**WORK TO BE COMPLETED:** Of the material below, only the lines from the line containing "FastasFuck Woman's Crop Tee: 5" down to the line containing "total: 17895.10 -> 17289.71" belong in the answer, written out exactly.

**DATASET EXTRACT:**

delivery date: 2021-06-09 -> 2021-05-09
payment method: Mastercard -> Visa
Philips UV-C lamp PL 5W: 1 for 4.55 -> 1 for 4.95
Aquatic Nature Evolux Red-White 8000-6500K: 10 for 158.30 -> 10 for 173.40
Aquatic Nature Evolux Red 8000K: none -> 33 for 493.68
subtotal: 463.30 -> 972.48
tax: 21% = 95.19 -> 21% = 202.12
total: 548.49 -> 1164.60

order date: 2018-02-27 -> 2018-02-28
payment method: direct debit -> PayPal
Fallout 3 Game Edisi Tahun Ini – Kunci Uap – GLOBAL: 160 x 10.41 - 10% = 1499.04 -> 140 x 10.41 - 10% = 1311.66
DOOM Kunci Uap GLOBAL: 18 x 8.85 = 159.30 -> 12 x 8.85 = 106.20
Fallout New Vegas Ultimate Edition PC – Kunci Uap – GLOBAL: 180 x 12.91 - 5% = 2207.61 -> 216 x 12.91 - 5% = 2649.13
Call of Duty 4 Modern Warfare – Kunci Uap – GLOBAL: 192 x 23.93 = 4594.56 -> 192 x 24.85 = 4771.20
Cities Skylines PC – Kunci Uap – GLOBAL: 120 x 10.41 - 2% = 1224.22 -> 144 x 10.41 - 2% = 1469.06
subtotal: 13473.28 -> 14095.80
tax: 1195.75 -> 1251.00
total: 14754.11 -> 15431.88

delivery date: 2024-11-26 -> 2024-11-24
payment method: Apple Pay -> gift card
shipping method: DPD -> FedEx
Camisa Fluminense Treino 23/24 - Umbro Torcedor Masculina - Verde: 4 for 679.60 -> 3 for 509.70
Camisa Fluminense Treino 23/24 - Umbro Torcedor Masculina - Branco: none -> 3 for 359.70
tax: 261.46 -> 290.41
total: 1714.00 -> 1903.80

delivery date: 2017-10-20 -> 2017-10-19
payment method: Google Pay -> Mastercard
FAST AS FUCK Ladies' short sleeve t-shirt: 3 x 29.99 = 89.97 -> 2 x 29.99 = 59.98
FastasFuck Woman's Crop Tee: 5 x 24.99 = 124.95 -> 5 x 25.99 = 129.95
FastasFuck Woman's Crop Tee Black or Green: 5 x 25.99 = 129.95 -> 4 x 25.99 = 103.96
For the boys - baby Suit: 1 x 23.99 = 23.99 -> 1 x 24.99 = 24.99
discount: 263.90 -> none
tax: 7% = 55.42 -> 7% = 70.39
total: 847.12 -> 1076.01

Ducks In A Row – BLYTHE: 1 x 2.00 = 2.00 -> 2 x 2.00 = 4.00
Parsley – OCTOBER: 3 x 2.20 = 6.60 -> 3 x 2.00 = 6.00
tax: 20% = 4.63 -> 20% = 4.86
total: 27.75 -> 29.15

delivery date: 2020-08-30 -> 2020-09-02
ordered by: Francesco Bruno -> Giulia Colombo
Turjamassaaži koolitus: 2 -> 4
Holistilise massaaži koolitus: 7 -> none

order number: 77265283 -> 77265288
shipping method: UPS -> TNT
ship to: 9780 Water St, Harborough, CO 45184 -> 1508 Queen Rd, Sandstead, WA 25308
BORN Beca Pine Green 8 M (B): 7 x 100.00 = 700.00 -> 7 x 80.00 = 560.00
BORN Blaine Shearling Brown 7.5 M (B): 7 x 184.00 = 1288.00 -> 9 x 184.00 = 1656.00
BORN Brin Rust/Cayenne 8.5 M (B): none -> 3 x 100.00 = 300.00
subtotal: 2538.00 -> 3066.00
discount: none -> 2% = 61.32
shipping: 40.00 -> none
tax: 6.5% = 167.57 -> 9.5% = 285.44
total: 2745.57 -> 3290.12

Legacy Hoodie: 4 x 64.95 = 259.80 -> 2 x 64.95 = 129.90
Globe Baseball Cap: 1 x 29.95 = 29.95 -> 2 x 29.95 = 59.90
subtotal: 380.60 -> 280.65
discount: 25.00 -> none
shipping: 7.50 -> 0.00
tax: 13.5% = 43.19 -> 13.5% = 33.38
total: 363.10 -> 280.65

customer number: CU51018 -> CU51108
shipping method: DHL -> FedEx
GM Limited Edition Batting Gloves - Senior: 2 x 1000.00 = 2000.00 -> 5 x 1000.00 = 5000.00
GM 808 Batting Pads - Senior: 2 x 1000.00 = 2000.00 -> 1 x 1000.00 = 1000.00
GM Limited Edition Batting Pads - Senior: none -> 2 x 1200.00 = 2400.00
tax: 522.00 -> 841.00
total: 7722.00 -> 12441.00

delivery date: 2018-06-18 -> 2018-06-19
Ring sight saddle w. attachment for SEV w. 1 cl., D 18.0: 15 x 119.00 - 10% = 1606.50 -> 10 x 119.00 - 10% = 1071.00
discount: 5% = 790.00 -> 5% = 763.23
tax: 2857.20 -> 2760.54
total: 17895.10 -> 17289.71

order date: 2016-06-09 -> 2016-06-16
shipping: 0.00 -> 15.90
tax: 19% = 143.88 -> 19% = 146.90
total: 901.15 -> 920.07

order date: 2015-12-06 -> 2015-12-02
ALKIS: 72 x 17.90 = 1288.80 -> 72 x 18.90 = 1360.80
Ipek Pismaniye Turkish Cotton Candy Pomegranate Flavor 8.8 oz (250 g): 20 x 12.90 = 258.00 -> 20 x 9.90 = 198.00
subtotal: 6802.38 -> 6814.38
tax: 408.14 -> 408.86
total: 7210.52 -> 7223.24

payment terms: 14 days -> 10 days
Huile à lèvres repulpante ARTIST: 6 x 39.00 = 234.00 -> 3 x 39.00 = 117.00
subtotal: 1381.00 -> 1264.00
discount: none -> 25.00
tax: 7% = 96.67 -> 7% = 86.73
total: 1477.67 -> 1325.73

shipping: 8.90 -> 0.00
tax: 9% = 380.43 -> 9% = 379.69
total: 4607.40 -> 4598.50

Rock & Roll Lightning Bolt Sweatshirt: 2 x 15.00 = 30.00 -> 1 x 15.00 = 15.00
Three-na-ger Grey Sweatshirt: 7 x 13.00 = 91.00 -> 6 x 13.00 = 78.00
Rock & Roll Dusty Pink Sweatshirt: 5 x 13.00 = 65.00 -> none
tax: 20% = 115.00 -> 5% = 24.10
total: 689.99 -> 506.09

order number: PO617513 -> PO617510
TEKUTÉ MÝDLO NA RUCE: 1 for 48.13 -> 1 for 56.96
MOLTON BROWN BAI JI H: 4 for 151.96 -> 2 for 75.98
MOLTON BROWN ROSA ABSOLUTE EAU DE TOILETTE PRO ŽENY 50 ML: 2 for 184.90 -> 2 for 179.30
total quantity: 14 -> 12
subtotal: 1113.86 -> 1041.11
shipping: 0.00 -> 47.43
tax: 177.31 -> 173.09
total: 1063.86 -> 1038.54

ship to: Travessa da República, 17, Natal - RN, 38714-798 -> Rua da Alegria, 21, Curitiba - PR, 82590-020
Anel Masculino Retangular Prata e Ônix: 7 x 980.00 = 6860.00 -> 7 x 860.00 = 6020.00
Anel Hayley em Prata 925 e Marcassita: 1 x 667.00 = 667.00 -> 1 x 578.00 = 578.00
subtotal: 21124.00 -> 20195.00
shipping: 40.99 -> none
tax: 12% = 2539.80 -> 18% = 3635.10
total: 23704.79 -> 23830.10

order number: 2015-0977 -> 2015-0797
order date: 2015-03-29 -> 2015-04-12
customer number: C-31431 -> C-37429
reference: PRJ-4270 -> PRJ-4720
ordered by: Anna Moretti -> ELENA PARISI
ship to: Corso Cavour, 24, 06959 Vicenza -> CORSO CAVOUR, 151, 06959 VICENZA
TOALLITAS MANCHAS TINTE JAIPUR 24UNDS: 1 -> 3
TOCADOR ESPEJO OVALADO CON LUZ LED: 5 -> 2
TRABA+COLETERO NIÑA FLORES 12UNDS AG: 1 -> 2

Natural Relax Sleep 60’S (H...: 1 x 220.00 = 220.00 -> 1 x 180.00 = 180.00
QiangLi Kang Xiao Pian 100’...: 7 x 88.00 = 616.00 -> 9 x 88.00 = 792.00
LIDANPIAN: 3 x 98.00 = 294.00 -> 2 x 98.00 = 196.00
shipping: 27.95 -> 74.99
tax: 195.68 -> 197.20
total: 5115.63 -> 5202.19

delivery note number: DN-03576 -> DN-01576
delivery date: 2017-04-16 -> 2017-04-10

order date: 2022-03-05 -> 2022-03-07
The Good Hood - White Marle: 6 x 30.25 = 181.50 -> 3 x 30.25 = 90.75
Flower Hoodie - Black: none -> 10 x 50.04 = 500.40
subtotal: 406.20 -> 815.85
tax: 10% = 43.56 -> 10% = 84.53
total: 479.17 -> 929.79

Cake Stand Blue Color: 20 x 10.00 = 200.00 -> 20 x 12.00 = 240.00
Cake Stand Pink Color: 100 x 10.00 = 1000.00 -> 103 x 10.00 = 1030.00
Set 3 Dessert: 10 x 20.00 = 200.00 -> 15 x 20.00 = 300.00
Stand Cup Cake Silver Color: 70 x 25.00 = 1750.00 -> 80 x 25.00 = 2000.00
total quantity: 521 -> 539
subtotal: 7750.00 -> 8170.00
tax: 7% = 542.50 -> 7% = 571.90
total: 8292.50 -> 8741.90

**ANSWER TO THIS TASK:**
FastasFuck Woman's Crop Tee: 5 x 24.99 = 124.95 -> 5 x 25.99 = 129.95
FastasFuck Woman's Crop Tee Black or Green: 5 x 25.99 = 129.95 -> 4 x 25.99 = 103.96
For the boys - baby Suit: 1 x 23.99 = 23.99 -> 1 x 24.99 = 24.99
discount: 263.90 -> none
tax: 7% = 55.42 -> 7% = 70.39
total: 847.12 -> 1076.01

Ducks In A Row – BLYTHE: 1 x 2.00 = 2.00 -> 2 x 2.00 = 4.00
Parsley – OCTOBER: 3 x 2.20 = 6.60 -> 3 x 2.00 = 6.00
tax: 20% = 4.63 -> 20% = 4.86
total: 27.75 -> 29.15

delivery date: 2020-08-30 -> 2020-09-02
ordered by: Francesco Bruno -> Giulia Colombo
Turjamassaaži koolitus: 2 -> 4
Holistilise massaaži koolitus: 7 -> none

order number: 77265283 -> 77265288
shipping method: UPS -> TNT
ship to: 9780 Water St, Harborough, CO 45184 -> 1508 Queen Rd, Sandstead, WA 25308
BORN Beca Pine Green 8 M (B): 7 x 100.00 = 700.00 -> 7 x 80.00 = 560.00
BORN Blaine Shearling Brown 7.5 M (B): 7 x 184.00 = 1288.00 -> 9 x 184.00 = 1656.00
BORN Brin Rust/Cayenne 8.5 M (B): none -> 3 x 100.00 = 300.00
subtotal: 2538.00 -> 3066.00
discount: none -> 2% = 61.32
shipping: 40.00 -> none
tax: 6.5% = 167.57 -> 9.5% = 285.44
total: 2745.57 -> 3290.12

Legacy Hoodie: 4 x 64.95 = 259.80 -> 2 x 64.95 = 129.90
Globe Baseball Cap: 1 x 29.95 = 29.95 -> 2 x 29.95 = 59.90
subtotal: 380.60 -> 280.65
discount: 25.00 -> none
shipping: 7.50 -> 0.00
tax: 13.5% = 43.19 -> 13.5% = 33.38
total: 363.10 -> 280.65

customer number: CU51018 -> CU51108
shipping method: DHL -> FedEx
GM Limited Edition Batting Gloves - Senior: 2 x 1000.00 = 2000.00 -> 5 x 1000.00 = 5000.00
GM 808 Batting Pads - Senior: 2 x 1000.00 = 2000.00 -> 1 x 1000.00 = 1000.00
GM Limited Edition Batting Pads - Senior: none -> 2 x 1200.00 = 2400.00
tax: 522.00 -> 841.00
total: 7722.00 -> 12441.00

delivery date: 2018-06-18 -> 2018-06-19
Ring sight saddle w. attachment for SEV w. 1 cl., D 18.0: 15 x 119.00 - 10% = 1606.50 -> 10 x 119.00 - 10% = 1071.00
discount: 5% = 790.00 -> 5% = 763.23
tax: 2857.20 -> 2760.54
total: 17895.10 -> 17289.71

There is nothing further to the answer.